→ **WORK INSTRUCTIONS**
Nothing but the lines from the one containing "12px; color: #8b8b8b; padding-left: 6px;" through the last line of the data below should be returned, each exactly as it stands, pictures excluded.

*** RECORDED INFORMATION Section Begins ***

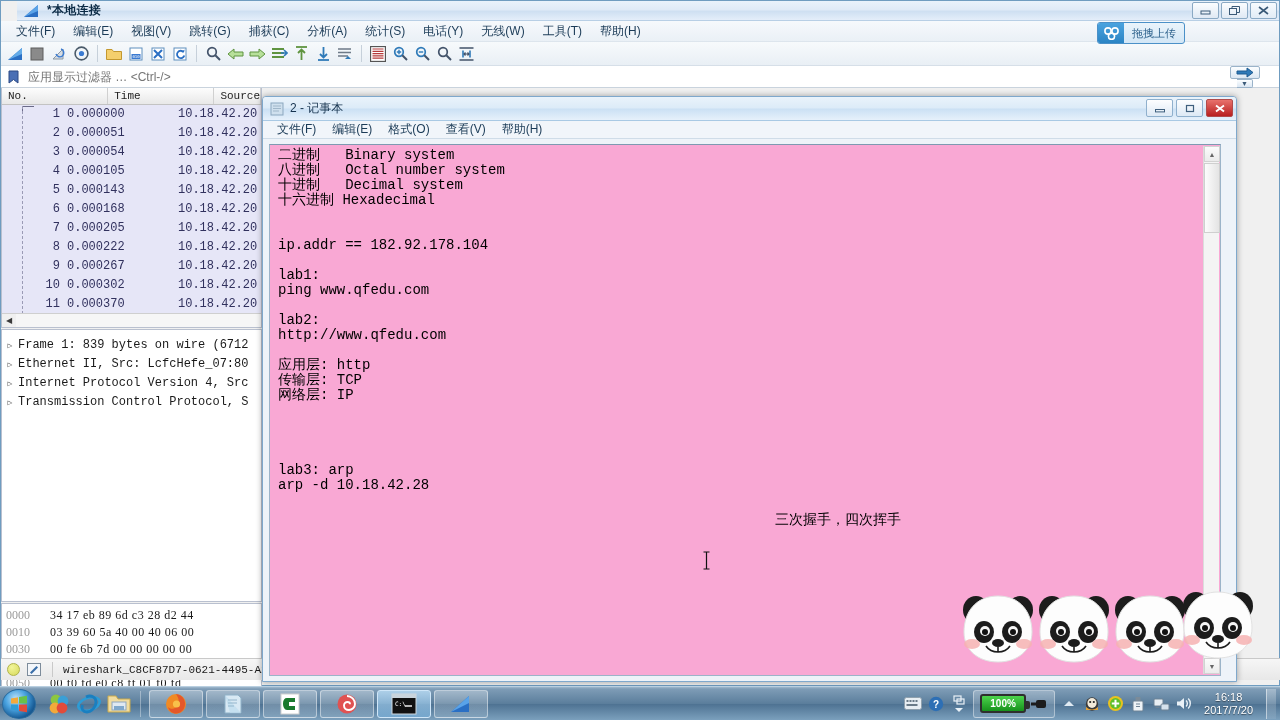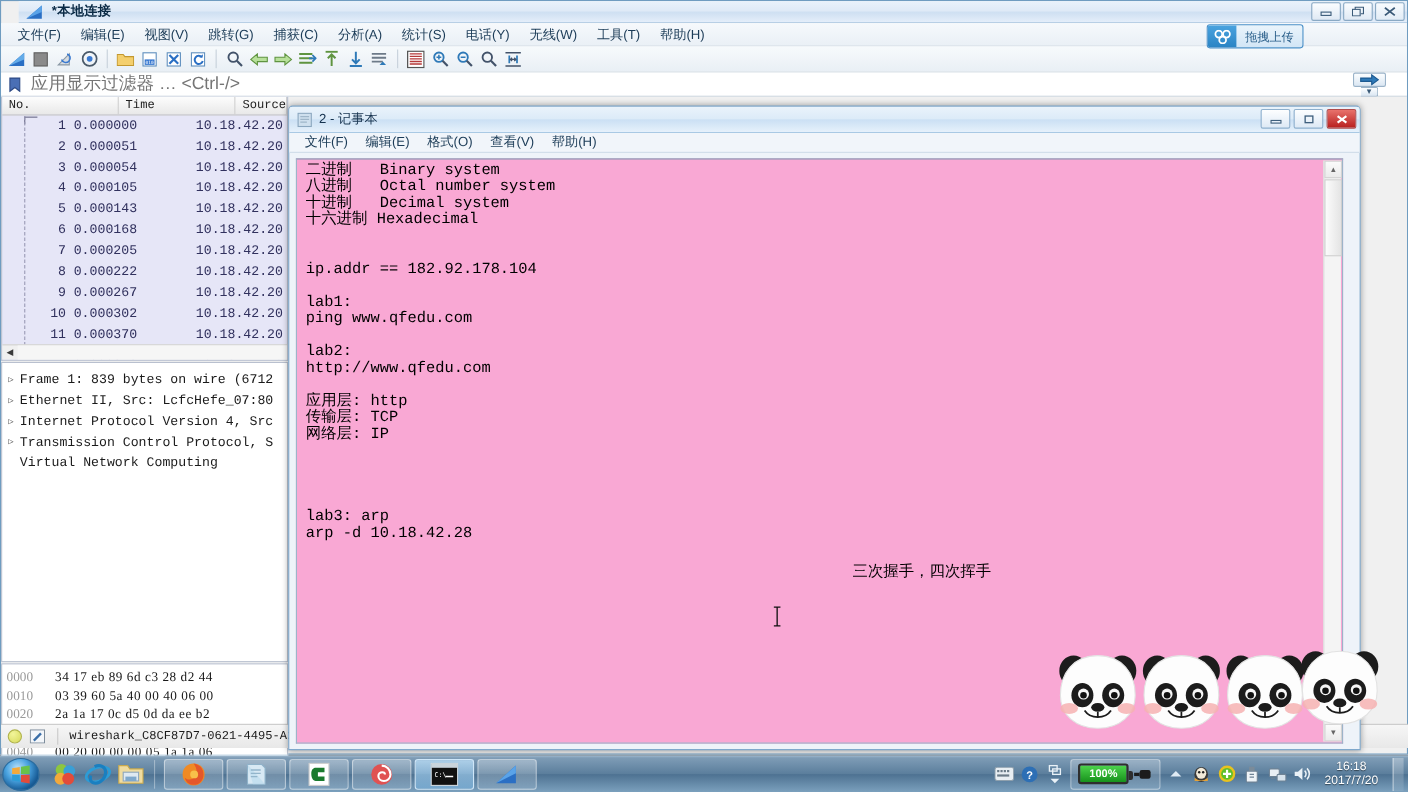--- a/index.html
+++ b/index.html
@@ -87,7 +87,7 @@
   .filt-bookmark { width: 18px; height:16px; margin-left:3px; display:flex;align-items:center;justify-content:center;}
   .filt-input {
     flex: 1; height: 24px; border: none; outline: none; background: transparent;
-    font-size: 16px; color: #8b8b8b; padding-left: 6px;
+    font-size: 12px; color: #8b8b8b; padding-left: 6px;
     font-family: "Liberation Sans", sans-serif;
   }
   .filt-right { display: flex; align-items: center; height: 22px; flex-direction: column; }

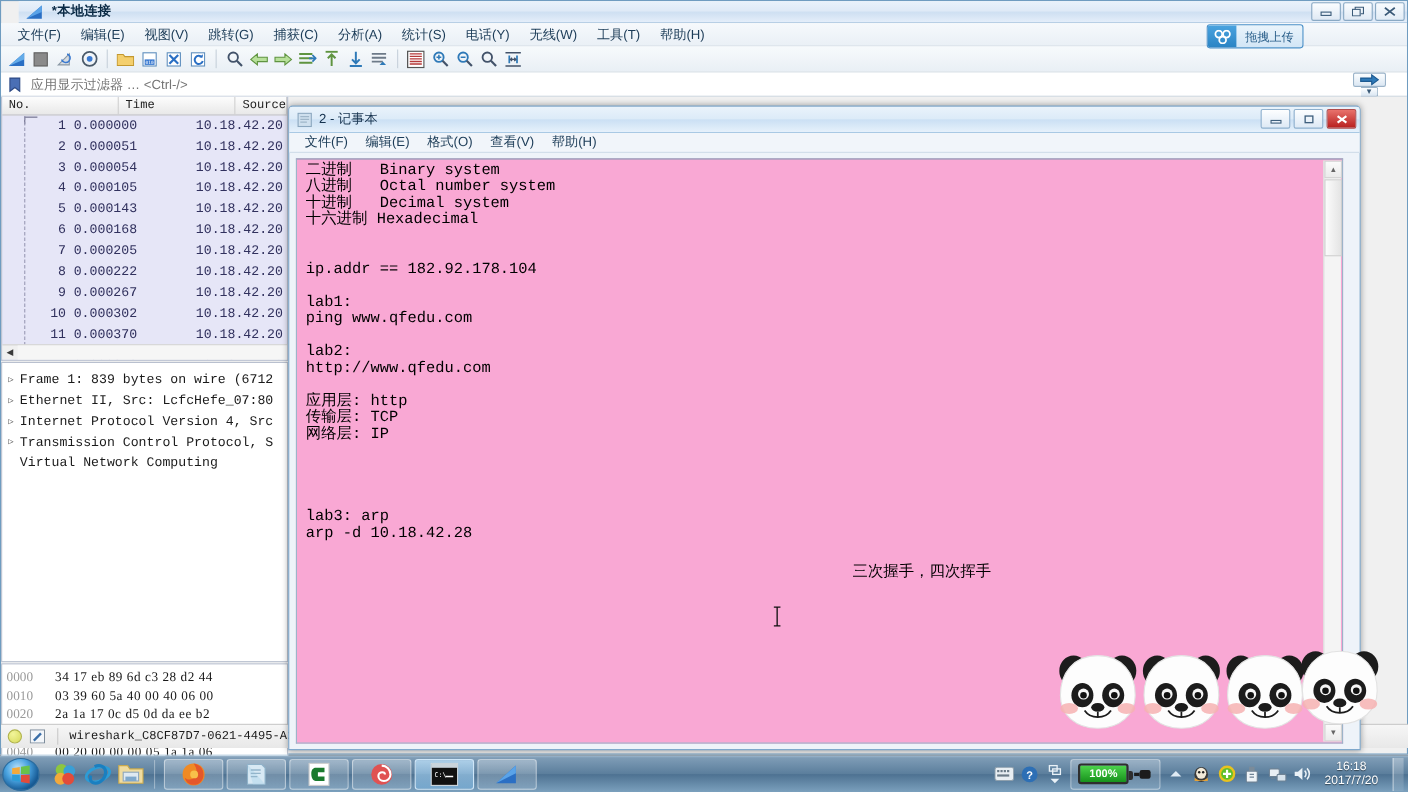--- a/index.html
+++ b/index.html
@@ -576,10 +576,6 @@
           <div class="dtree-row">
             <span class="dt-caret">▷</span>
             <span>Transmission Control Protocol, S</span>
-          </div>
-          <div class="dtree-row">
-            <span class="dt-caret empty"></span>
-            <span>Virtual Network Computing</span>
           </div>
         </div>
       </div>

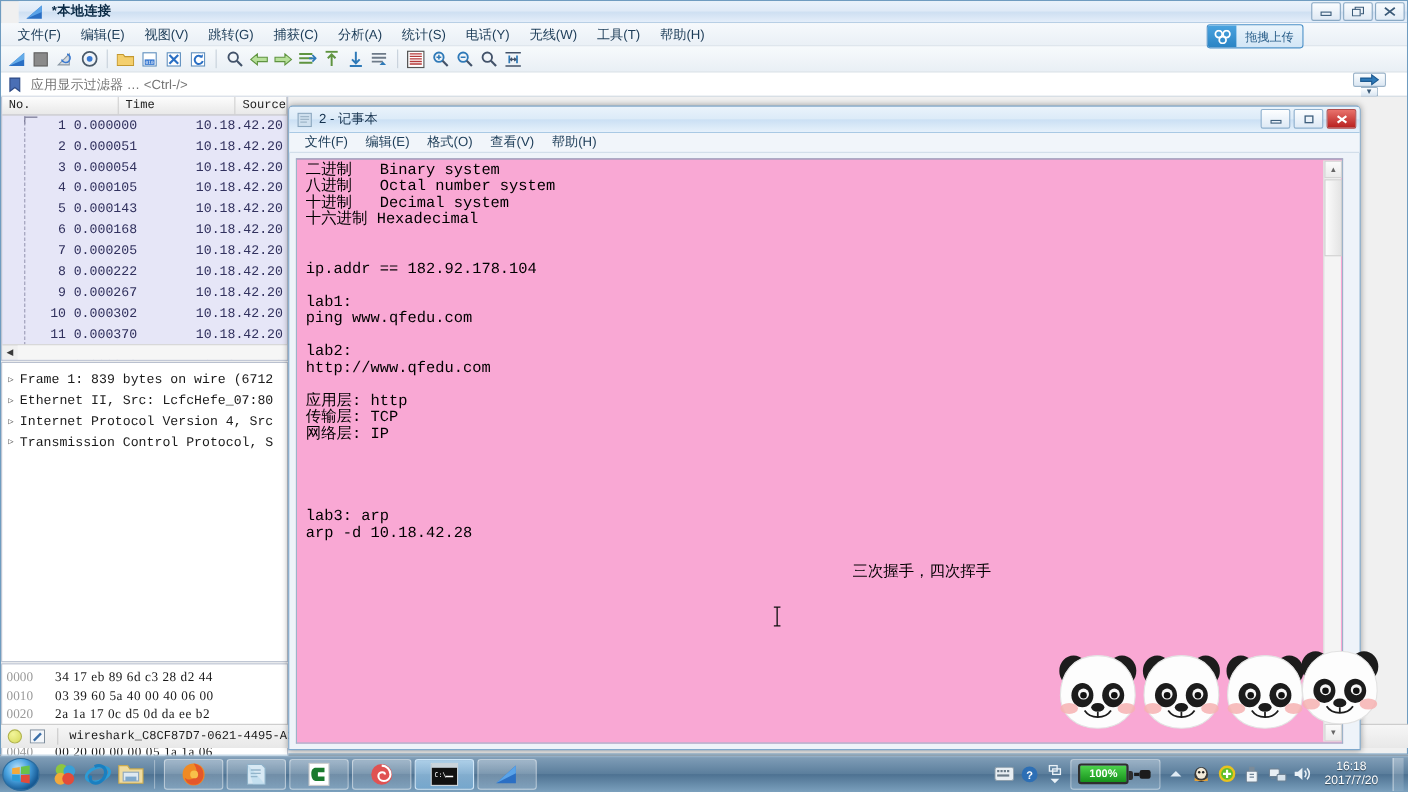--- a/index.html
+++ b/index.html
@@ -589,10 +589,6 @@
           <div class="hex-row">
             <span class="hex-off">0010</span>
             <span class="hex-bytes">03 39 60 5a 40 00 40 06   00</span>
-          </div>
-          <div class="hex-row">
-            <span class="hex-off">0020</span>
-            <span class="hex-bytes">2a 1a 17 0c d5 0d da ee   b2</span>
           </div>
           <div class="hex-row">
             <span class="hex-off">0030</span>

*** RECORDED INFORMATION Section Ends ***

→ **FINISHED EXERCISE**
+    font-size: 12px; color: #8b8b8b; padding-left: 6px;
     font-family: "Liberation Sans", sans-serif;
   }
   .filt-right { display: flex; align-items: center; height: 22px; flex-direction: column; }

--- a/index.html
+++ b/index.html
@@ -576,10 +576,6 @@
           <div class="dtree-row">
             <span class="dt-caret">▷</span>
             <span>Transmission Control Protocol, S</span>
-          </div>
-          <div class="dtree-row">
-            <span class="dt-caret empty"></span>
-            <span>Virtual Network Computing</span>
           </div>
         </div>
       </div>

--- a/index.html
+++ b/index.html
@@ -589,10 +589,6 @@
           <div class="hex-row">
             <span class="hex-off">0010</span>
             <span class="hex-bytes">03 39 60 5a 40 00 40 06   00</span>
-          </div>
-          <div class="hex-row">
-            <span class="hex-off">0020</span>
-            <span class="hex-bytes">2a 1a 17 0c d5 0d da ee   b2</span>
           </div>
           <div class="hex-row">
             <span class="hex-off">0030</span>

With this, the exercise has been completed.